■ **Aim of the exercise**: The task calls for every entry to be printed word for word, without the images.

■ **Material provided**:
──────────

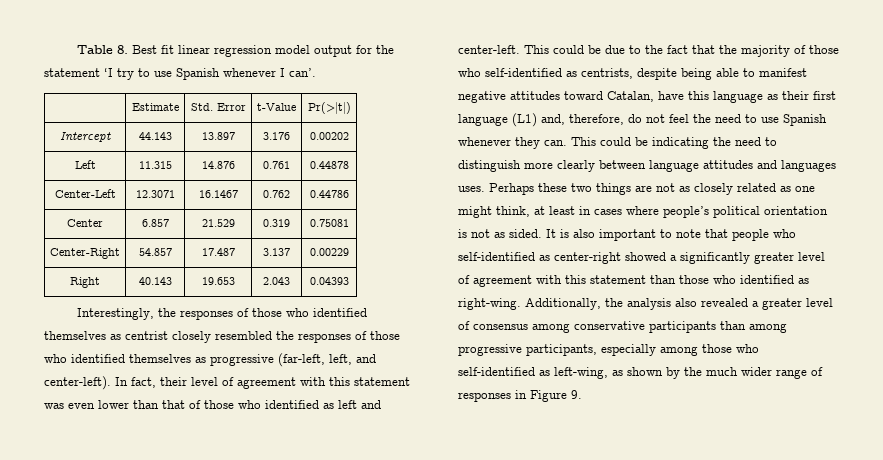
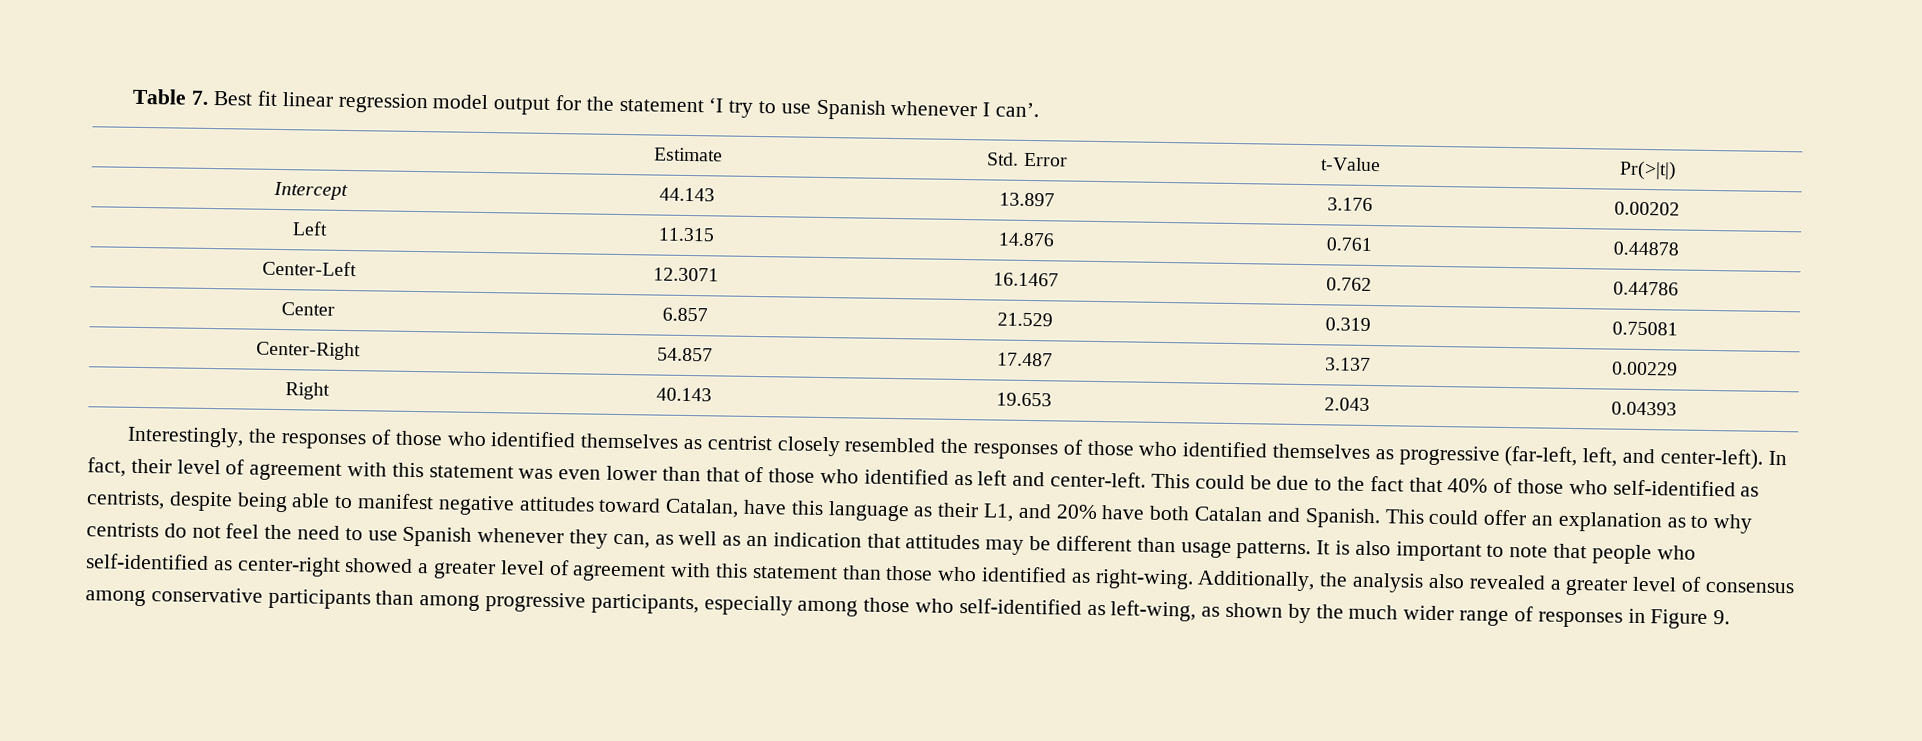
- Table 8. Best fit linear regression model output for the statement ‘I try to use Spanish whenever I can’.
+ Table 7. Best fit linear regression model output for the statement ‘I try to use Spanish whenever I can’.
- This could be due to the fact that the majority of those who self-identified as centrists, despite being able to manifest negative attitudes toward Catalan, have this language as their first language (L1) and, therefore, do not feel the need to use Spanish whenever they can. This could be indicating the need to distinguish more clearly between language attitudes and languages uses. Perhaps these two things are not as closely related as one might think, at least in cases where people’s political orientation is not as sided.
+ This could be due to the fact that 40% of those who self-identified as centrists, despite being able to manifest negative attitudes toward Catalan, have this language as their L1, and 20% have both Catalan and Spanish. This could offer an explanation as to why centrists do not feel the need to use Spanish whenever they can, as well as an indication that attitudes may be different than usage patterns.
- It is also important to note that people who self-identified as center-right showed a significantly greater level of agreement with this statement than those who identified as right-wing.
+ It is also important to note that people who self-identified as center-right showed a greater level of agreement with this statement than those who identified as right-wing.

──────────

■ **Solved exercise**:
- Table 8. Best fit linear regression model output for the statement ‘I try to use Spanish whenever I can’.
+ Table 7. Best fit linear regression model output for the statement ‘I try to use Spanish whenever I can’.
- This could be due to the fact that the majority of those who self-identified as centrists, despite being able to manifest negative attitudes toward Catalan, have this language as their first language (L1) and, therefore, do not feel the need to use Spanish whenever they can. This could be indicating the need to distinguish more clearly between language attitudes and languages uses. Perhaps these two things are not as closely related as one might think, at least in cases where people’s political orientation is not as sided.
+ This could be due to the fact that 40% of those who self-identified as centrists, despite being able to manifest negative attitudes toward Catalan, have this language as their L1, and 20% have both Catalan and Spanish. This could offer an explanation as to why centrists do not feel the need to use Spanish whenever they can, as well as an indication that attitudes may be different than usage patterns.
- It is also important to note that people who self-identified as center-right showed a significantly greater level of agreement with this statement than those who identified as right-wing.
+ It is also important to note that people who self-identified as center-right showed a greater level of agreement with this statement than those who identified as right-wing.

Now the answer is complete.